◆ Source material ◆
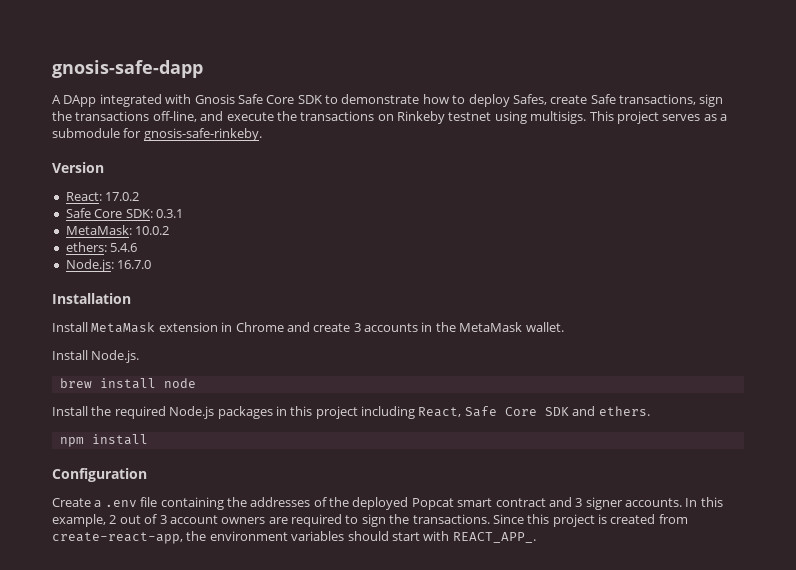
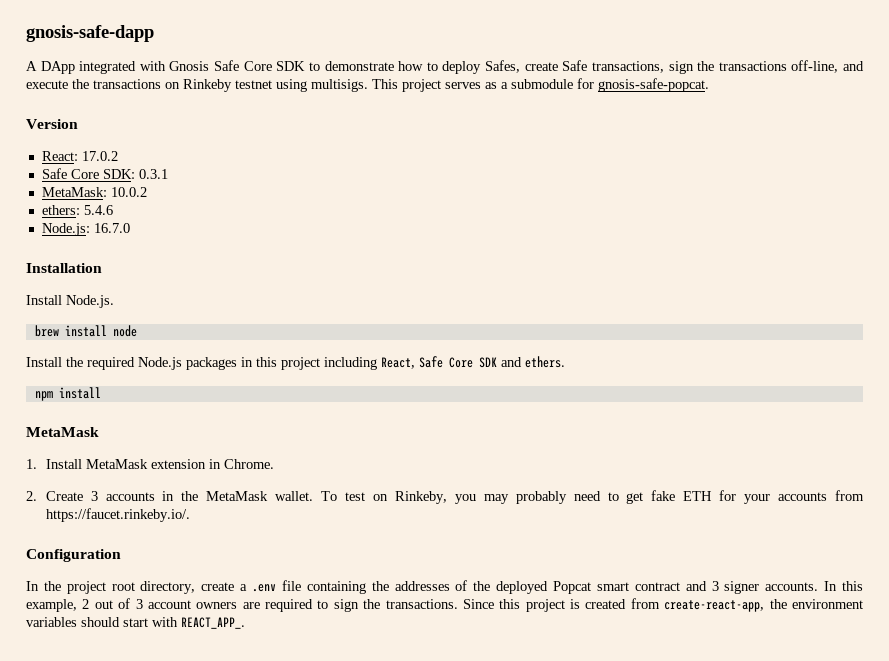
- This project serves as a submodule for gnosis-safe-rinkeby.
+ This project serves as a submodule for gnosis-safe-popcat.
- Install MetaMask extension in Chrome and create 3 accounts in the MetaMask wallet.
  npm install
+ MetaMask
+ 1. Install MetaMask extension in Chrome.
+ 2. Create 3 accounts in the MetaMask wallet. To test on Rinkeby, you may probably need to get fake ETH for your accounts from https://faucet.rinkeby.io/.
  Configuration
- Create a .env file containing the addresses of the deployed Popcat smart contract and 3 signer accounts.
+ In the project root directory, create a .env file containing the addresses of the deployed Popcat smart contract and 3 signer accounts.

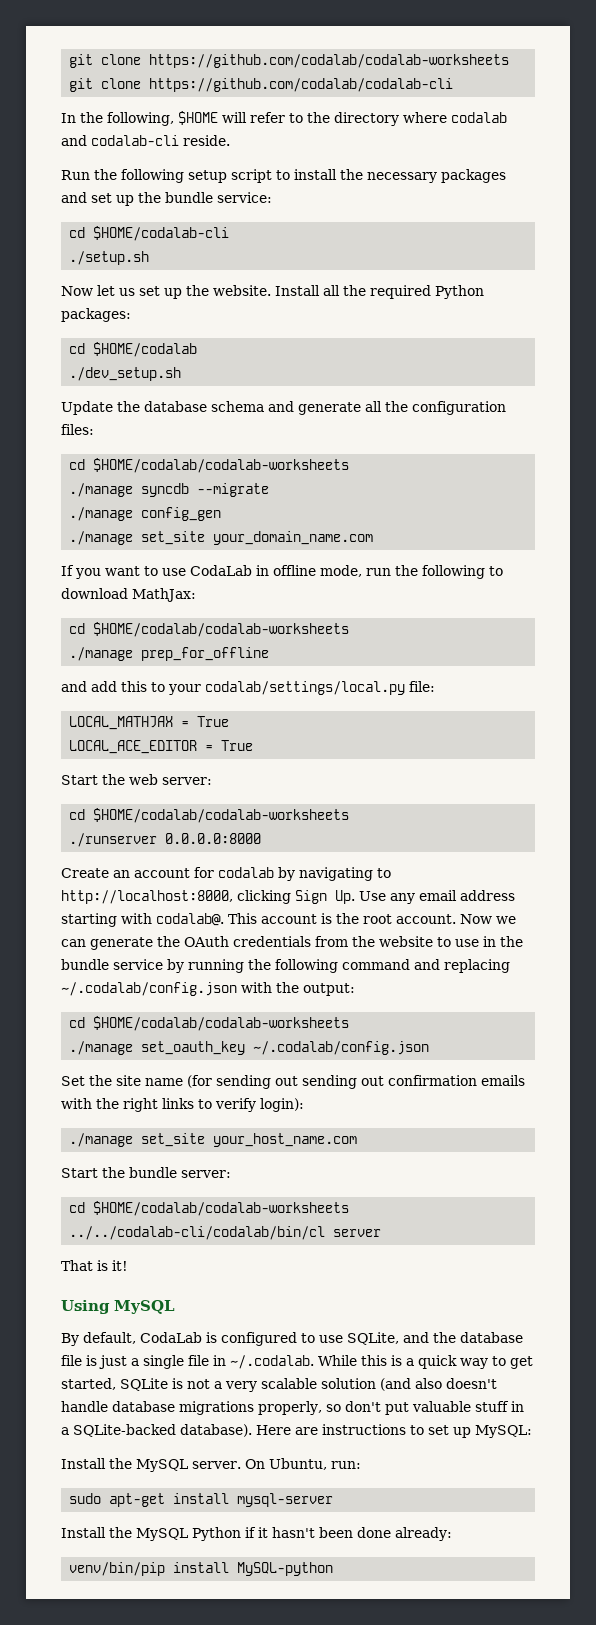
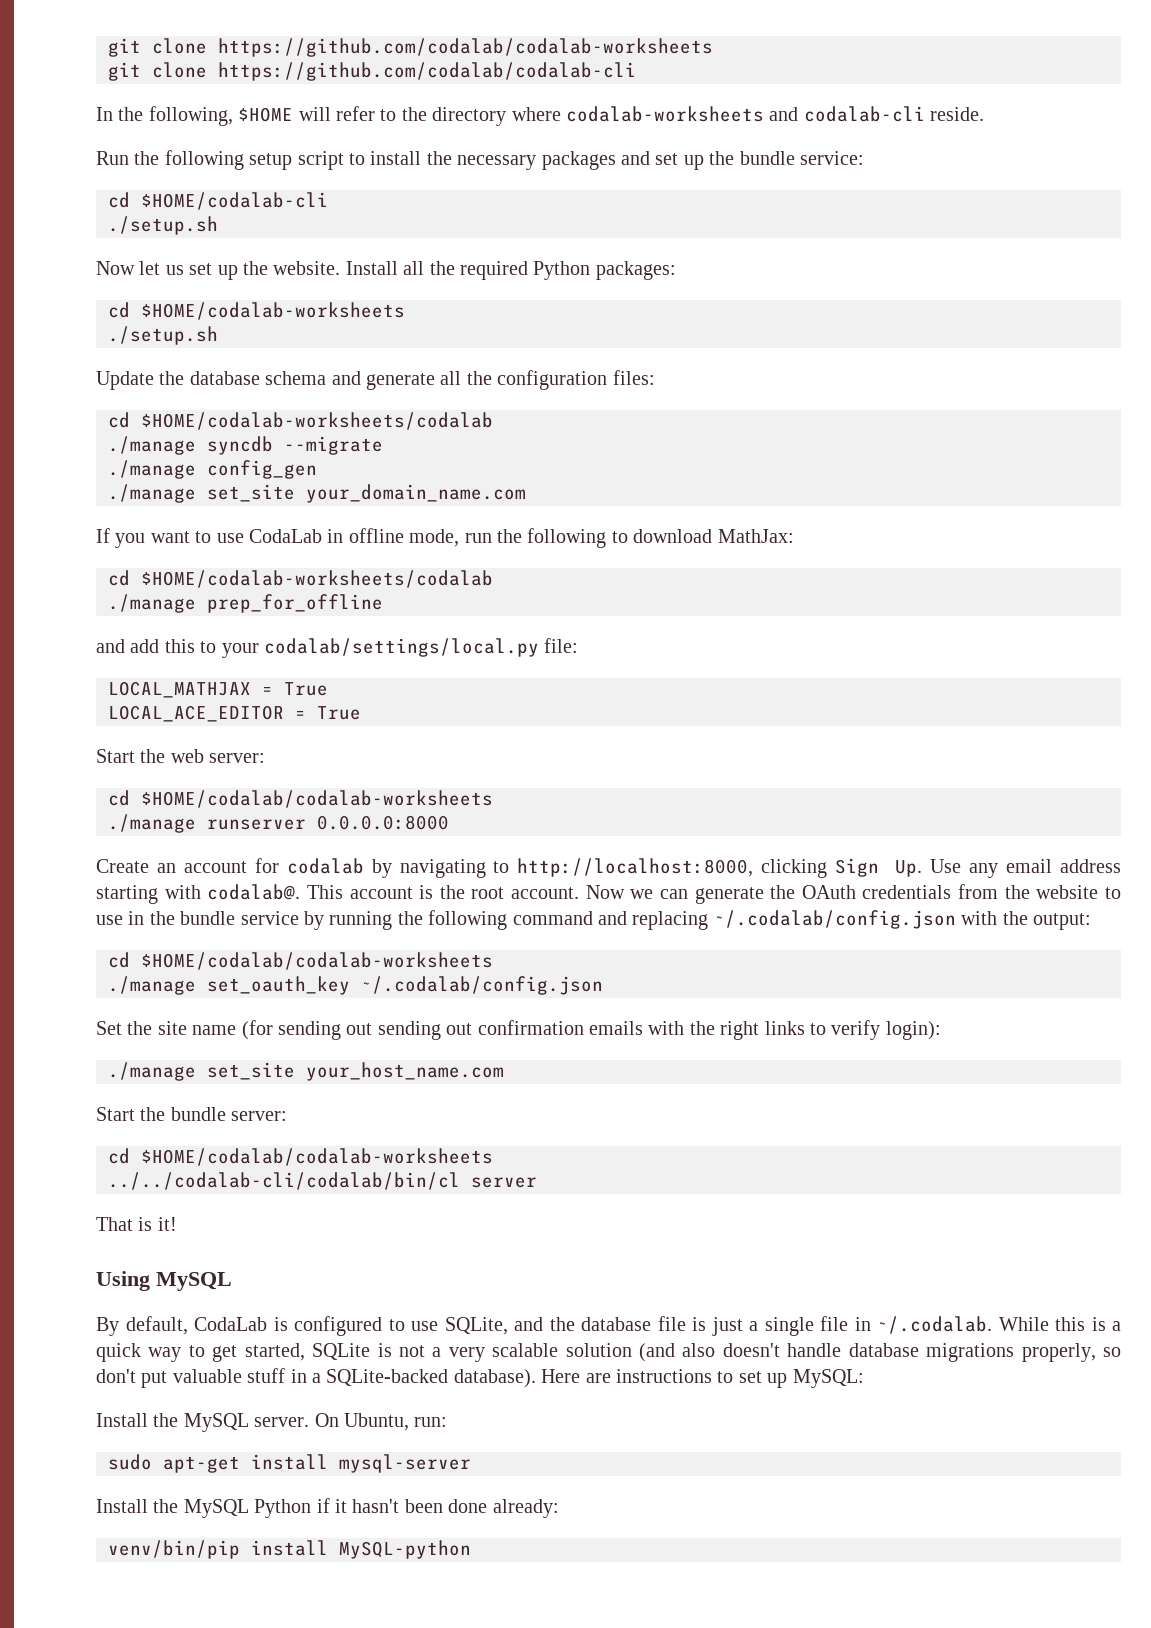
- In the following, $HOME will refer to the directory where codalab and codalab-cli reside.
+ In the following, $HOME will refer to the directory where codalab-worksheets and codalab-cli reside.
- cd $HOME/codalab
- ./dev_setup.sh
+ cd $HOME/codalab-worksheets
+ ./setup.sh
  Update the database schema and generate all the configuration files:
- cd $HOME/codalab/codalab-worksheets
+ cd $HOME/codalab-worksheets/codalab
  If you want to use CodaLab in offline mode, run the following to download MathJax:
- cd $HOME/codalab/codalab-worksheets
+ cd $HOME/codalab-worksheets/codalab
- ./runserver 0.0.0.0:8000
+ ./manage runserver 0.0.0.0:8000

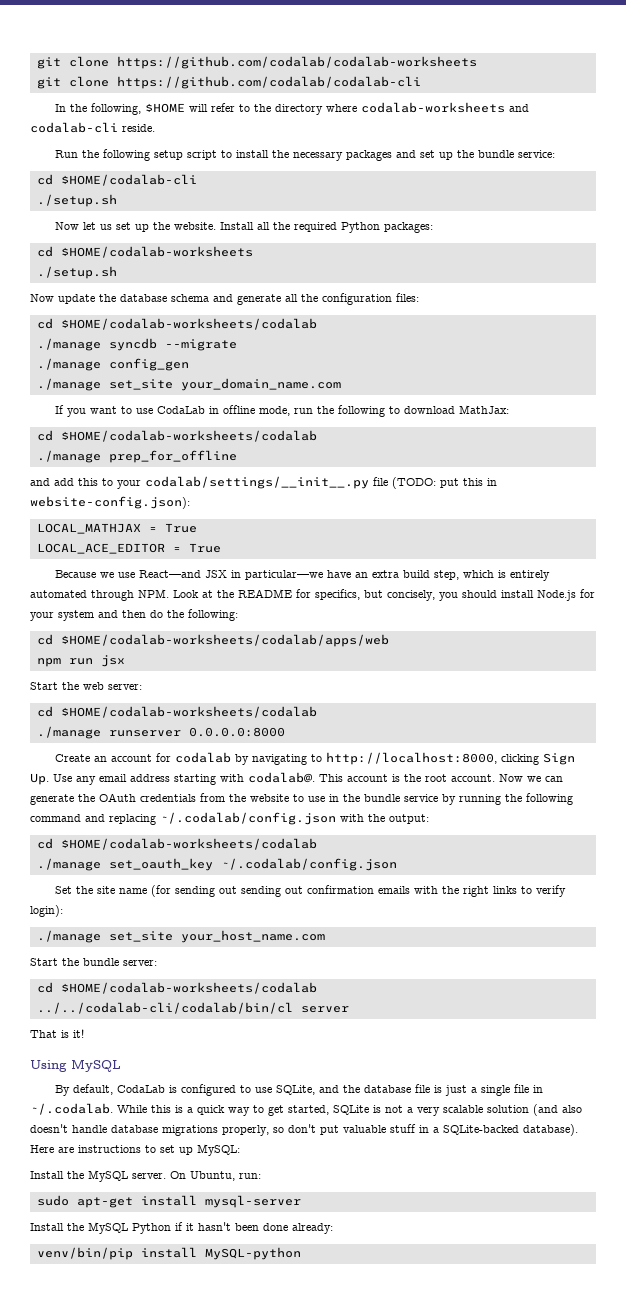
- Update the database schema and generate all the configuration files:
+ Now update the database schema and generate all the configuration files:
- and add this to your codalab/settings/local.py file:
+ and add this to your codalab/settings/__init__.py file (TODO: put this in website-config.json):
+ Because we use React––and JSX in particular––we have an extra build step, which is entirely automated through NPM. Look at the README for specifics, but concisely, you should install Node.js for your system and then do the following:
+ cd $HOME/codalab-worksheets/codalab/apps/web
+ npm run jsx
  Start the web server:
- cd $HOME/codalab/codalab-worksheets
+ cd $HOME/codalab-worksheets/codalab
  Now we can generate the OAuth credentials from the website to use in the bundle service by running the following command and replacing ~/.codalab/config.json with the output:
- cd $HOME/codalab/codalab-worksheets
+ cd $HOME/codalab-worksheets/codalab
  Start the bundle server:
- cd $HOME/codalab/codalab-worksheets
+ cd $HOME/codalab-worksheets/codalab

◆ Exercise directions ◆
Without the pictures, transcribe the listing above exactly.

◆ Output below ◆
- This project serves as a submodule for gnosis-safe-rinkeby.
+ This project serves as a submodule for gnosis-safe-popcat.
- Install MetaMask extension in Chrome and create 3 accounts in the MetaMask wallet.
  npm install
+ MetaMask
+ 1. Install MetaMask extension in Chrome.
+ 2. Create 3 accounts in the MetaMask wallet. To test on Rinkeby, you may probably need to get fake ETH for your accounts from https://faucet.rinkeby.io/.
  Configuration
- Create a .env file containing the addresses of the deployed Popcat smart contract and 3 signer accounts.
+ In the project root directory, create a .env file containing the addresses of the deployed Popcat smart contract and 3 signer accounts.

- In the following, $HOME will refer to the directory where codalab and codalab-cli reside.
+ In the following, $HOME will refer to the directory where codalab-worksheets and codalab-cli reside.
- cd $HOME/codalab
- ./dev_setup.sh
+ cd $HOME/codalab-worksheets
+ ./setup.sh
  Update the database schema and generate all the configuration files:
- cd $HOME/codalab/codalab-worksheets
+ cd $HOME/codalab-worksheets/codalab
  If you want to use CodaLab in offline mode, run the following to download MathJax:
- cd $HOME/codalab/codalab-worksheets
+ cd $HOME/codalab-worksheets/codalab
- ./runserver 0.0.0.0:8000
+ ./manage runserver 0.0.0.0:8000

- Update the database schema and generate all the configuration files:
+ Now update the database schema and generate all the configuration files:
- and add this to your codalab/settings/local.py file:
+ and add this to your codalab/settings/__init__.py file (TODO: put this in website-config.json):
+ Because we use React––and JSX in particular––we have an extra build step, which is entirely automated through NPM. Look at the README for specifics, but concisely, you should install Node.js for your system and then do the following:
+ cd $HOME/codalab-worksheets/codalab/apps/web
+ npm run jsx
  Start the web server:
- cd $HOME/codalab/codalab-worksheets
+ cd $HOME/codalab-worksheets/codalab
  Now we can generate the OAuth credentials from the website to use in the bundle service by running the following command and replacing ~/.codalab/config.json with the output:
- cd $HOME/codalab/codalab-worksheets
+ cd $HOME/codalab-worksheets/codalab
  Start the bundle server:
- cd $HOME/codalab/codalab-worksheets
+ cd $HOME/codalab-worksheets/codalab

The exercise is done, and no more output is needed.